Modification records:
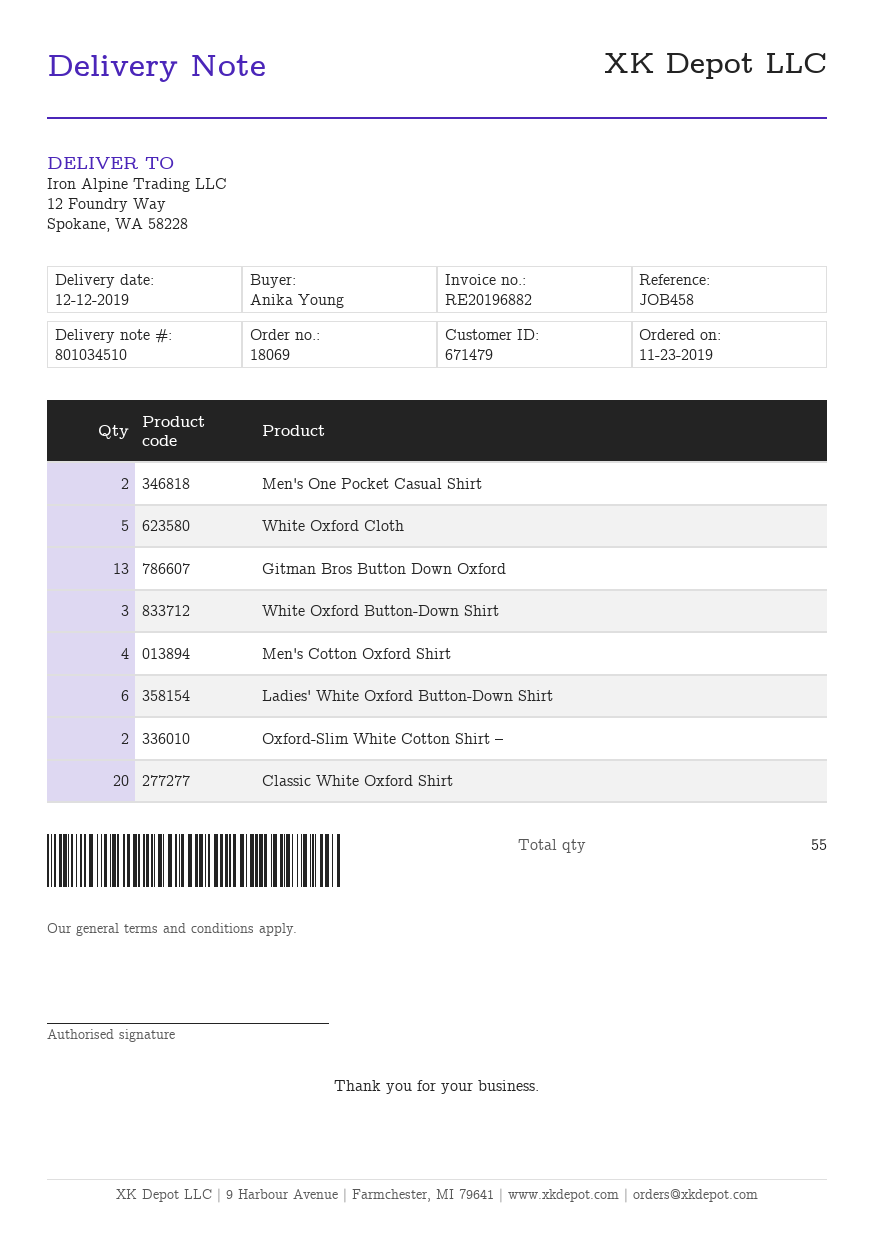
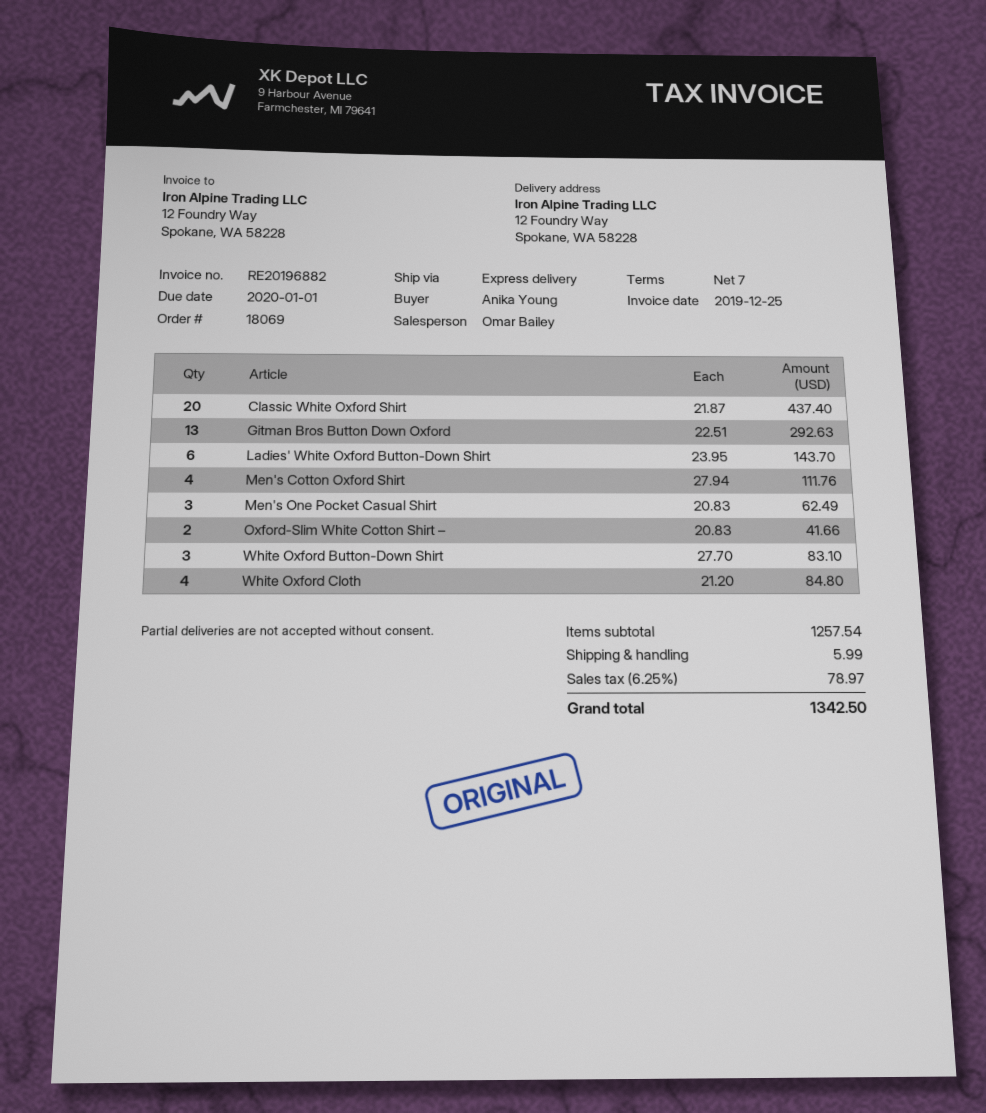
Men's One Pocket Casual Shirt: 2 -> 3
White Oxford Cloth: 5 -> 4

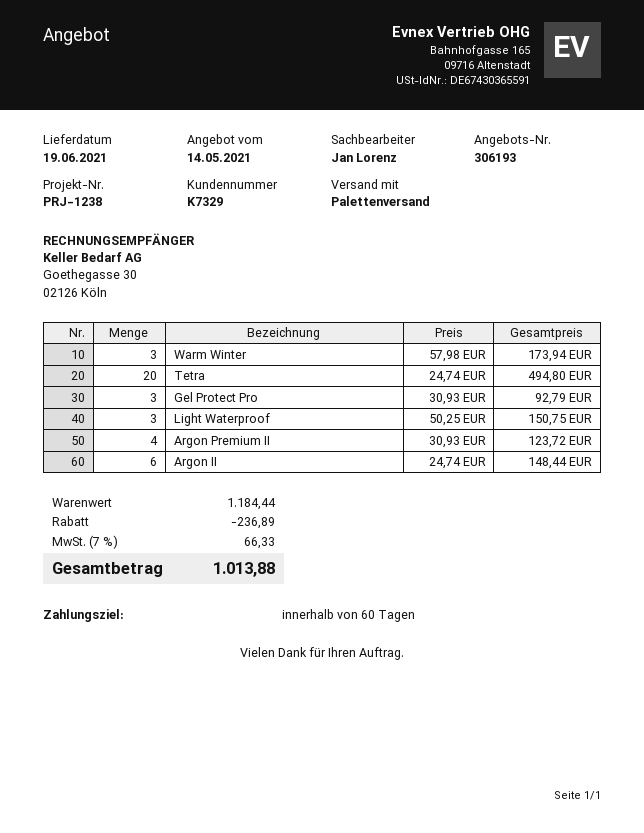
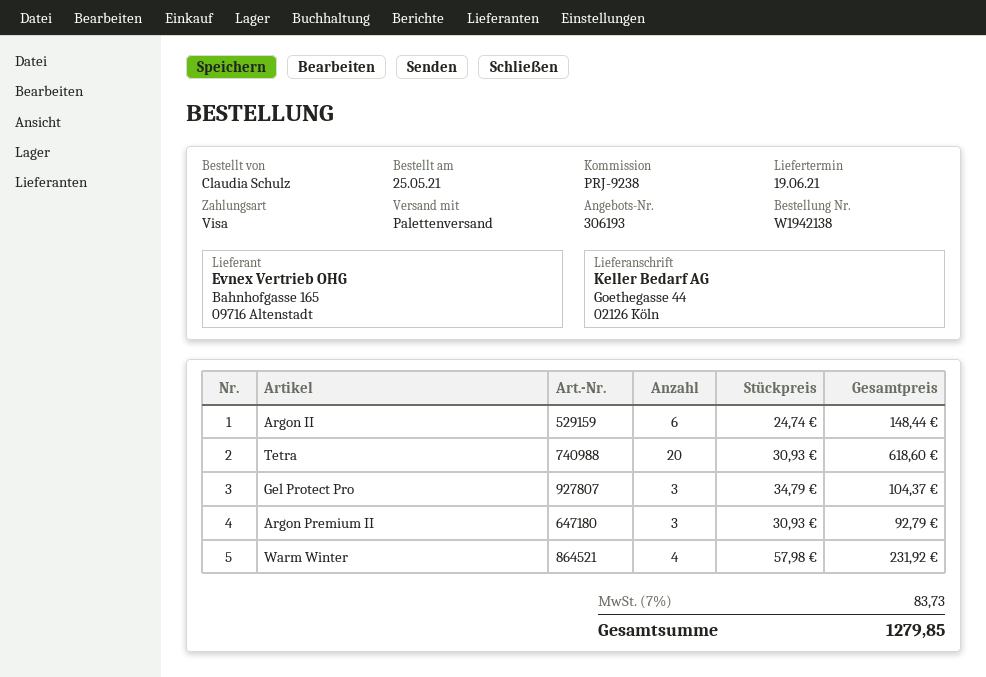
reference: PRJ-1238 -> PRJ-9238
Warm Winter: 3 x 57.98 = 173.94 -> 4 x 57.98 = 231.92
Tetra: 20 x 24.74 = 494.80 -> 20 x 30.93 = 618.60
Gel Protect Pro: 3 x 30.93 = 92.79 -> 3 x 34.79 = 104.37
Light Waterproof: 3 x 50.25 = 150.75 -> none
Argon Premium II: 4 x 30.93 = 123.72 -> 3 x 30.93 = 92.79
discount: 236.89 -> none
tax: 7% = 66.33 -> 7% = 83.73
total: 1013.88 -> 1279.85

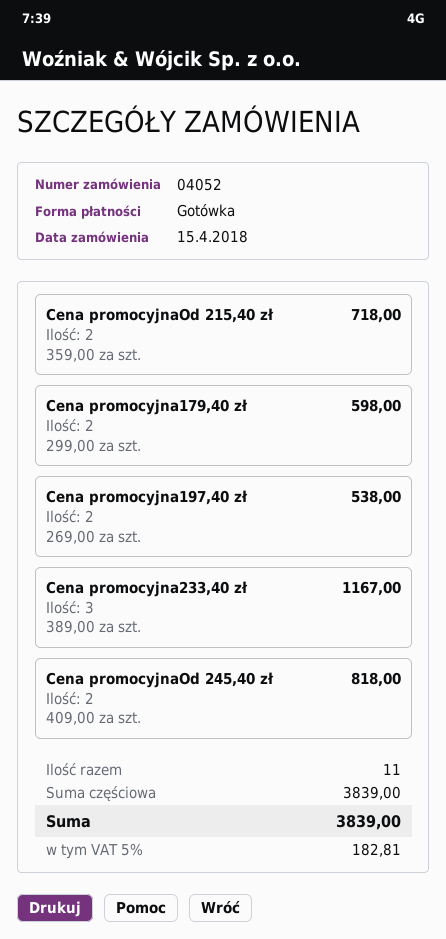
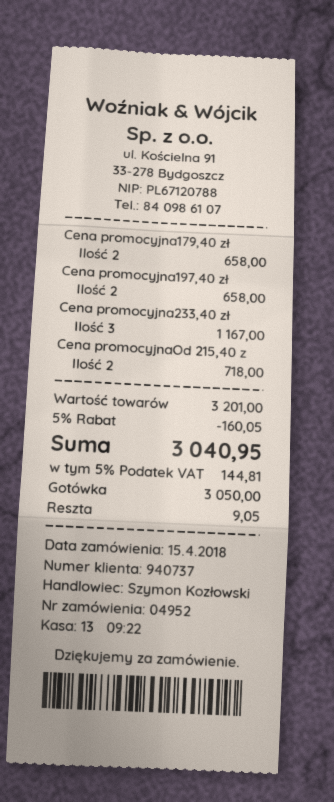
order number: 04052 -> 04952
Cena promocyjna179,40 zł: 2 for 598.00 -> 2 for 658.00
Cena promocyjna197,40 zł: 2 for 538.00 -> 2 for 658.00
Cena promocyjnaOd 245,40 zł: 2 for 818.00 -> none
subtotal: 3839.00 -> 3201.00
discount: none -> 5% = 160.05
tax: 5% = 182.81 -> 5% = 144.81
total: 3839.00 -> 3040.95

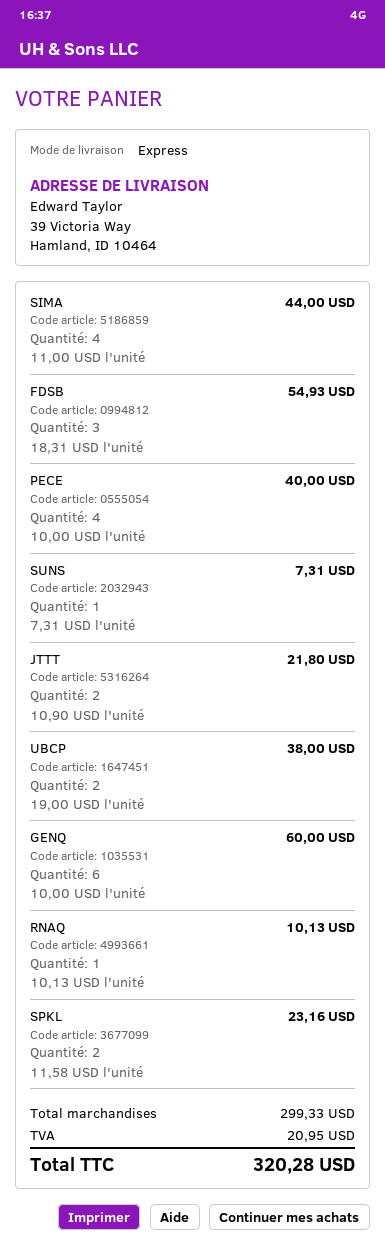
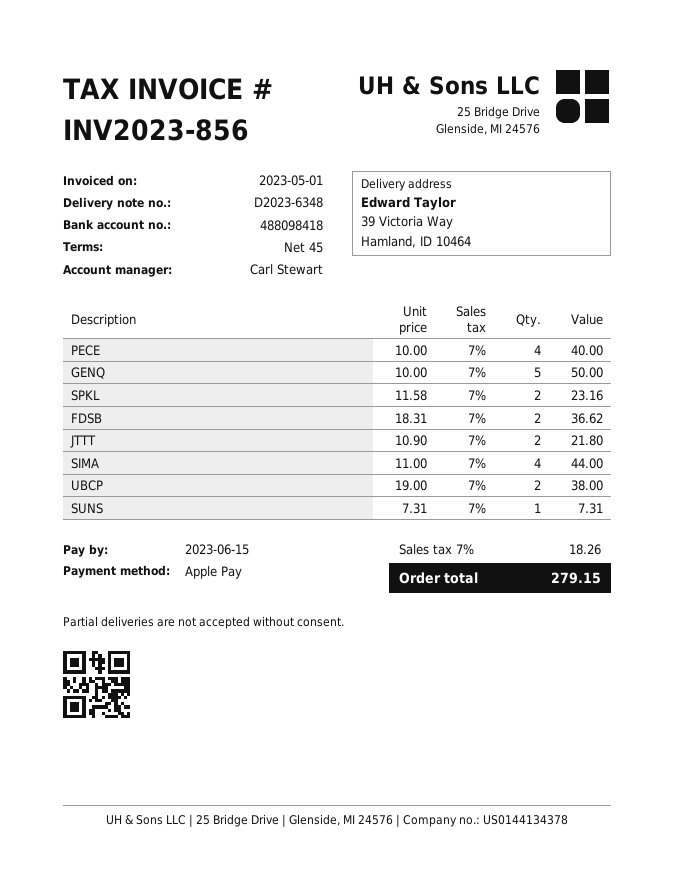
FDSB: 3 x 18.31 = 54.93 -> 2 x 18.31 = 36.62
GENQ: 6 x 10.00 = 60.00 -> 5 x 10.00 = 50.00
RNAQ: 1 x 10.13 = 10.13 -> none
tax: 20.95 -> 18.26
total: 320.28 -> 279.15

▶ _Problem requirements_
Set down the records exactly, without the pictures.

▶ _Solution to this exercise_
Men's One Pocket Casual Shirt: 2 -> 3
White Oxford Cloth: 5 -> 4

reference: PRJ-1238 -> PRJ-9238
Warm Winter: 3 x 57.98 = 173.94 -> 4 x 57.98 = 231.92
Tetra: 20 x 24.74 = 494.80 -> 20 x 30.93 = 618.60
Gel Protect Pro: 3 x 30.93 = 92.79 -> 3 x 34.79 = 104.37
Light Waterproof: 3 x 50.25 = 150.75 -> none
Argon Premium II: 4 x 30.93 = 123.72 -> 3 x 30.93 = 92.79
discount: 236.89 -> none
tax: 7% = 66.33 -> 7% = 83.73
total: 1013.88 -> 1279.85

order number: 04052 -> 04952
Cena promocyjna179,40 zł: 2 for 598.00 -> 2 for 658.00
Cena promocyjna197,40 zł: 2 for 538.00 -> 2 for 658.00
Cena promocyjnaOd 245,40 zł: 2 for 818.00 -> none
subtotal: 3839.00 -> 3201.00
discount: none -> 5% = 160.05
tax: 5% = 182.81 -> 5% = 144.81
total: 3839.00 -> 3040.95

FDSB: 3 x 18.31 = 54.93 -> 2 x 18.31 = 36.62
GENQ: 6 x 10.00 = 60.00 -> 5 x 10.00 = 50.00
RNAQ: 1 x 10.13 = 10.13 -> none
tax: 20.95 -> 18.26
total: 320.28 -> 279.15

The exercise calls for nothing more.